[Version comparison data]

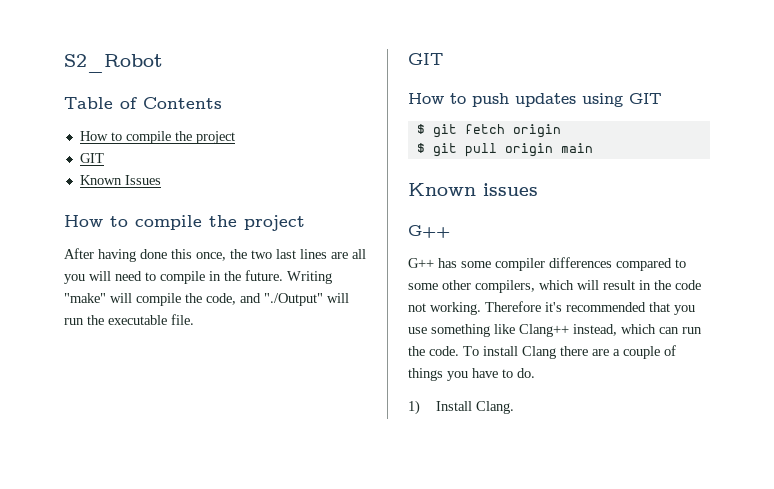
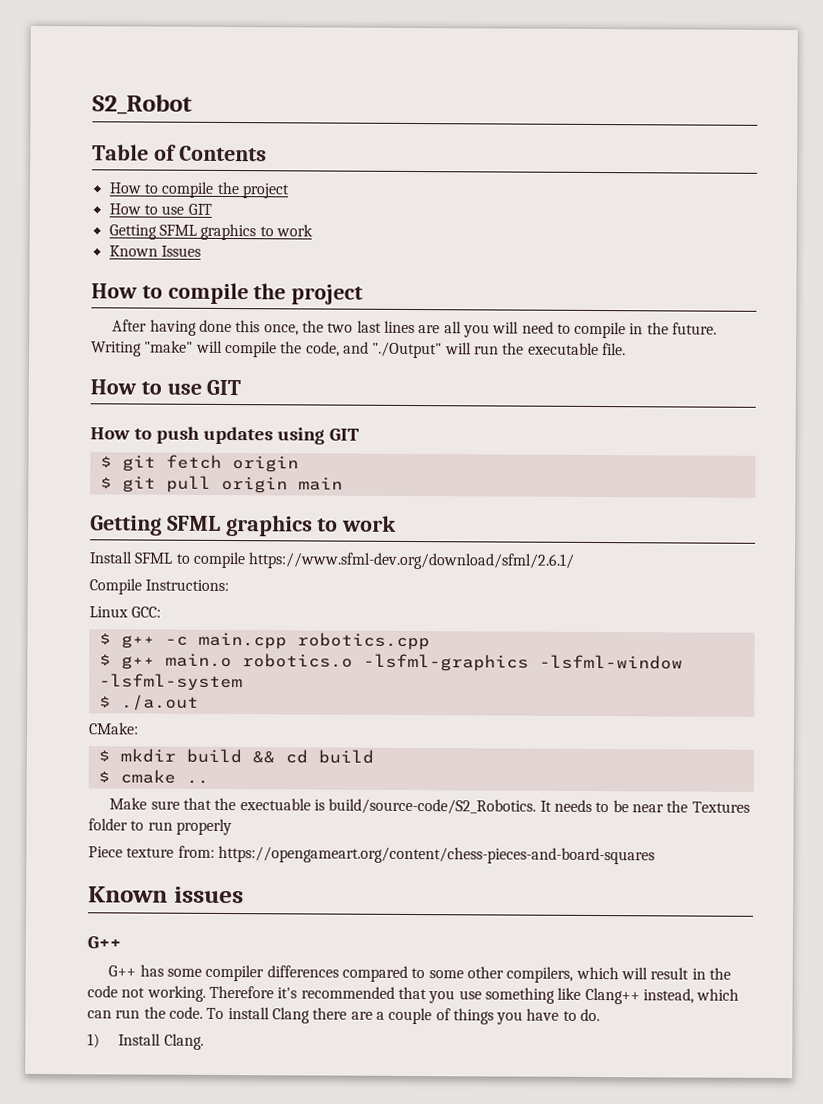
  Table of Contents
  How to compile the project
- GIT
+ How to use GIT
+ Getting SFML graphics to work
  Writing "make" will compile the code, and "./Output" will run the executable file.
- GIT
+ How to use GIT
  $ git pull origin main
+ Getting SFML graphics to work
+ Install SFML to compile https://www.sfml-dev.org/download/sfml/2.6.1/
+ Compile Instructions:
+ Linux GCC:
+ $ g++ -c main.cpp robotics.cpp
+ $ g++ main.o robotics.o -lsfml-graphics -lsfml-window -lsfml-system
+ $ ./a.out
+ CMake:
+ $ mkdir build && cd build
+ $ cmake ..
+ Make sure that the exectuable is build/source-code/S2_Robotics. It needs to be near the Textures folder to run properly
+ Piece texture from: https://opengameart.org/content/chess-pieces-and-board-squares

[Exercise]
Find the line that contains "pull origin main" in the data above. Reproduce it and every later line exactly, through the last one.

[Response to this task]
  $ git pull origin main
+ Getting SFML graphics to work
+ Install SFML to compile https://www.sfml-dev.org/download/sfml/2.6.1/
+ Compile Instructions:
+ Linux GCC:
+ $ g++ -c main.cpp robotics.cpp
+ $ g++ main.o robotics.o -lsfml-graphics -lsfml-window -lsfml-system
+ $ ./a.out
+ CMake:
+ $ mkdir build && cd build
+ $ cmake ..
+ Make sure that the exectuable is build/source-code/S2_Robotics. It needs to be near the Textures folder to run properly
+ Piece texture from: https://opengameart.org/content/chess-pieces-and-board-squares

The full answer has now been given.